Eric Clapton has said, “Landreth is one of the most advanced guitarists in the world and one of the most under-appreciated.” Landreth shared the stage with Clapton at the Crossroads Guitar Festivals in 2004, 2007, 2010 and 2013.
“You have to do the years of wood shedding on your instrument to have the opportunity ready. So that’s really important. That’s the experience that gives you the character. You have to live it. That’s the difference.”
“I haven’t achieved the level of status of some of my friends and that’s fine as long as I get to do what I want to do,” adds Landreth. “Fortunately I always have. I’ve never been under the pressure of a label or producer or anything like that who wanted me to do anything I didn’t want to do. I feel privileged to do what I do and in the way I get to do it. I’m grateful forever. Keep the wheels turning.”
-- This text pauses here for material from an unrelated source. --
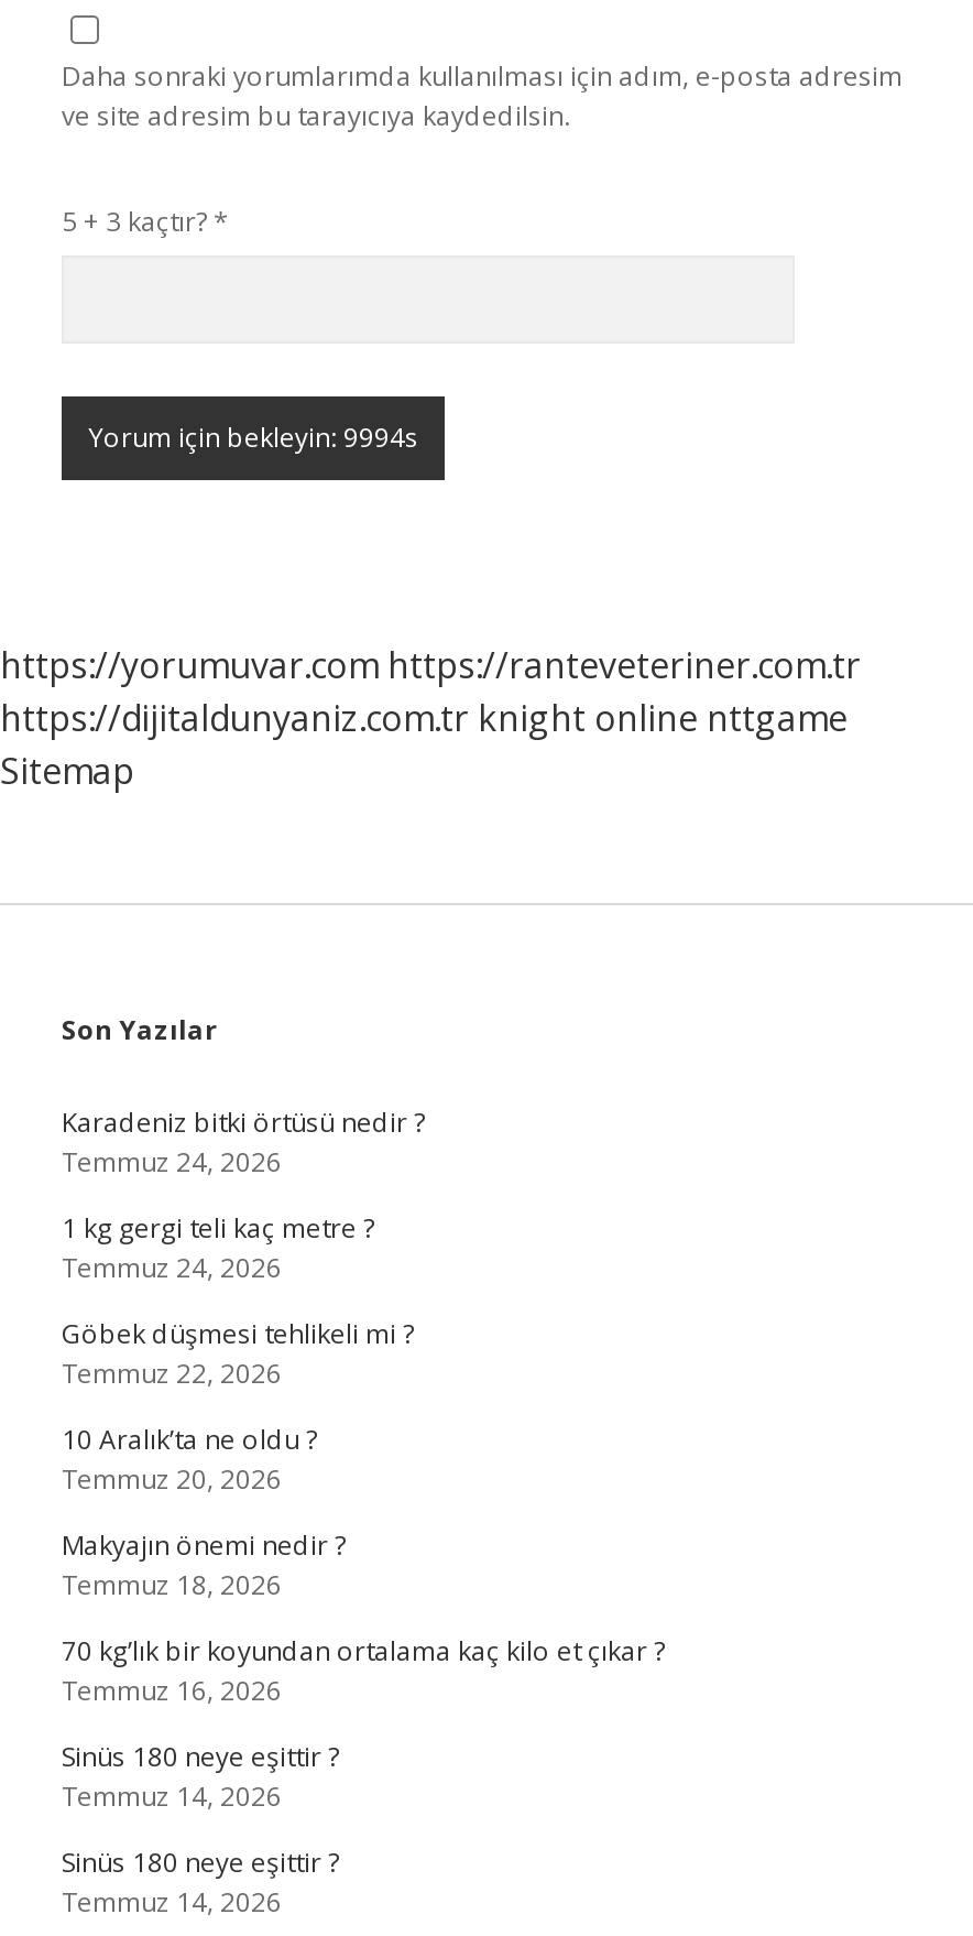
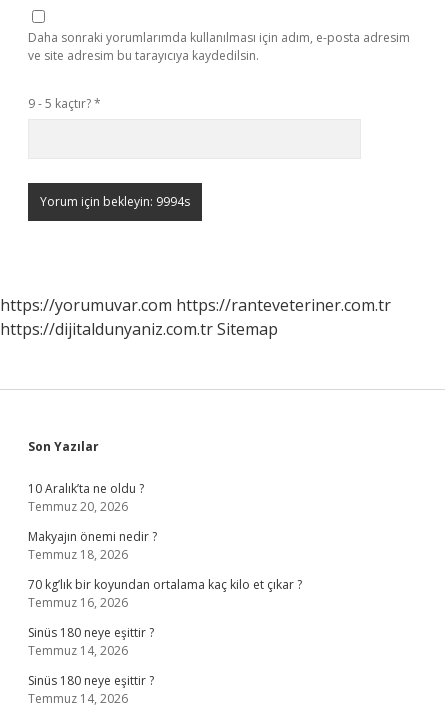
[62,203,229,240] 5 + 3 kaçtır? * -> [28,95,101,112] 9 - 5 kaçtır? *
[0,694,848,795] https://dijitaldunyaniz.com.tr knight online nttgame | Sitemap -> [0,318,278,340] https://dijitaldunyaniz.com.tr Sitemap
[62,1103,425,1392] Karadeniz bitki örtüsü nedir ? | Temmuz 24, 2026 | 1 kg gergi teli kaç metre ? | Temmuz 24, 2026 | Göbek düşmesi tehlikeli mi ? | Temmuz 22, 2026 -> none

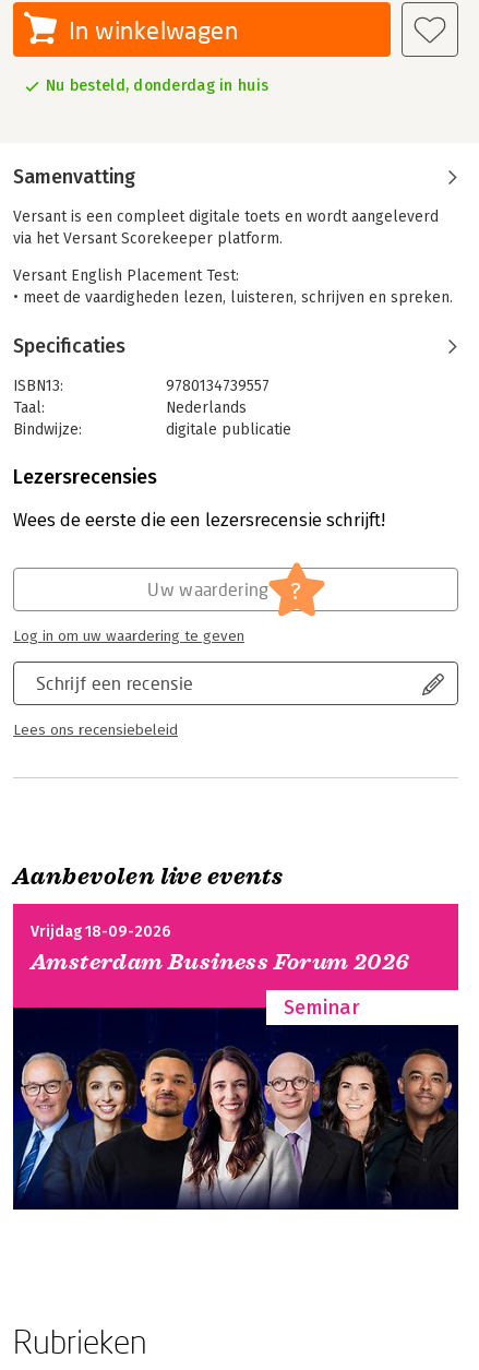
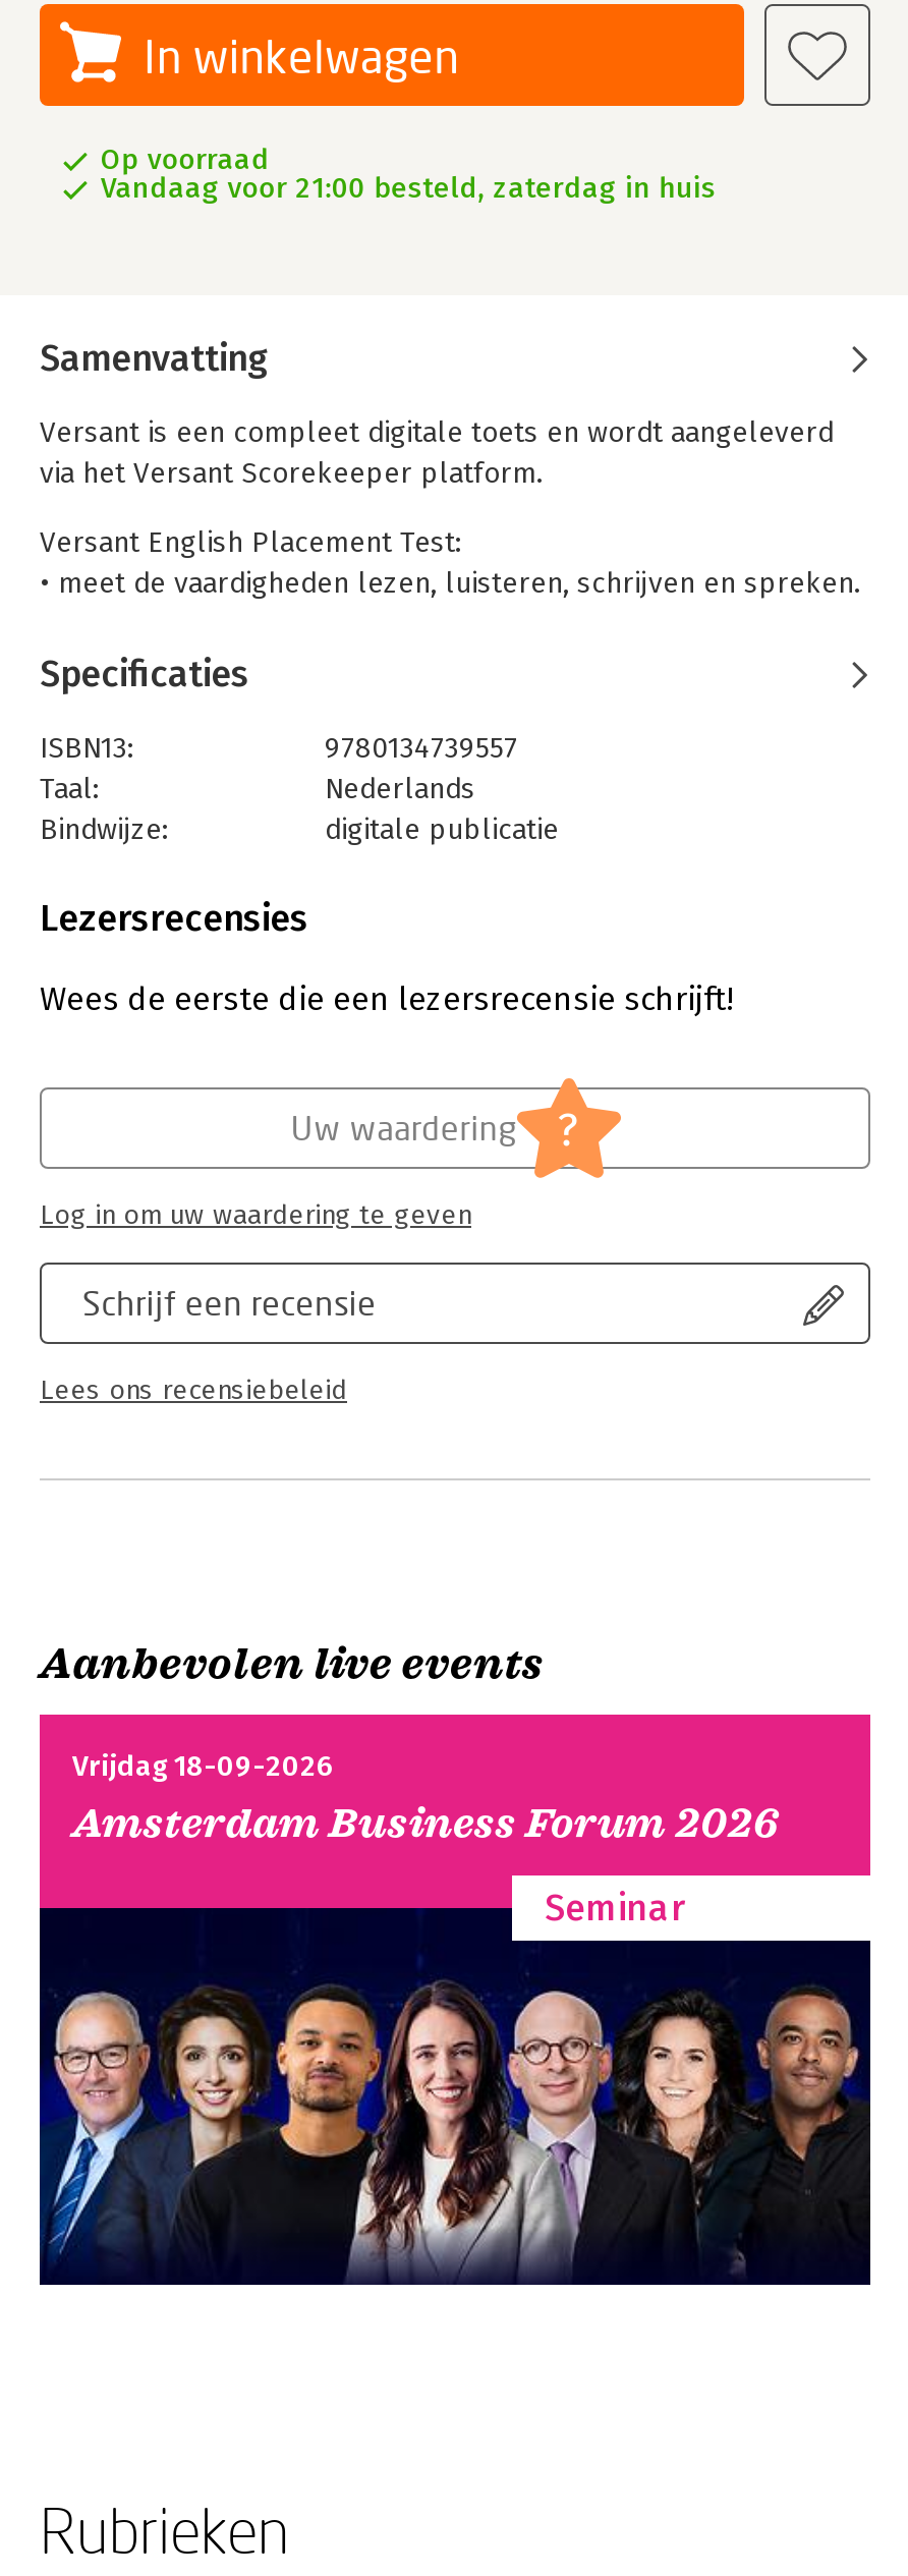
[46,76,269,95] Nu besteld, donderdag in huis -> [101,143,716,206] Op voorraad | Vandaag voor 21:00 besteld, zaterdag in huis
As a follow-up to his 2015 album release, “Bound by the Blues,” Landreth is making plans to record a live album featuring new material, songs never performed live and selections from his deep catalog.
“We’re going to record a live album in January at the James Moncus Theater in the Acadiana Center for the Arts in downtown Lafayette, Louisiana,” says Landreth. “That’s a real nice theater. It’s really one of my favorite places to play. We’re basically going to do two nights. We re going to record everything for two nights and the best stuff that comes out will make the record.”
“Live recording is always a bit of a roll of the dice,” adds Landreth. “We usually have a set list, changing up some things to keep it different. It’s always good to change things up. Then we’re going to throw in a couple of others that nobody has heard in a long time or we’ve never played for an audience. It’s going to be a good mix.”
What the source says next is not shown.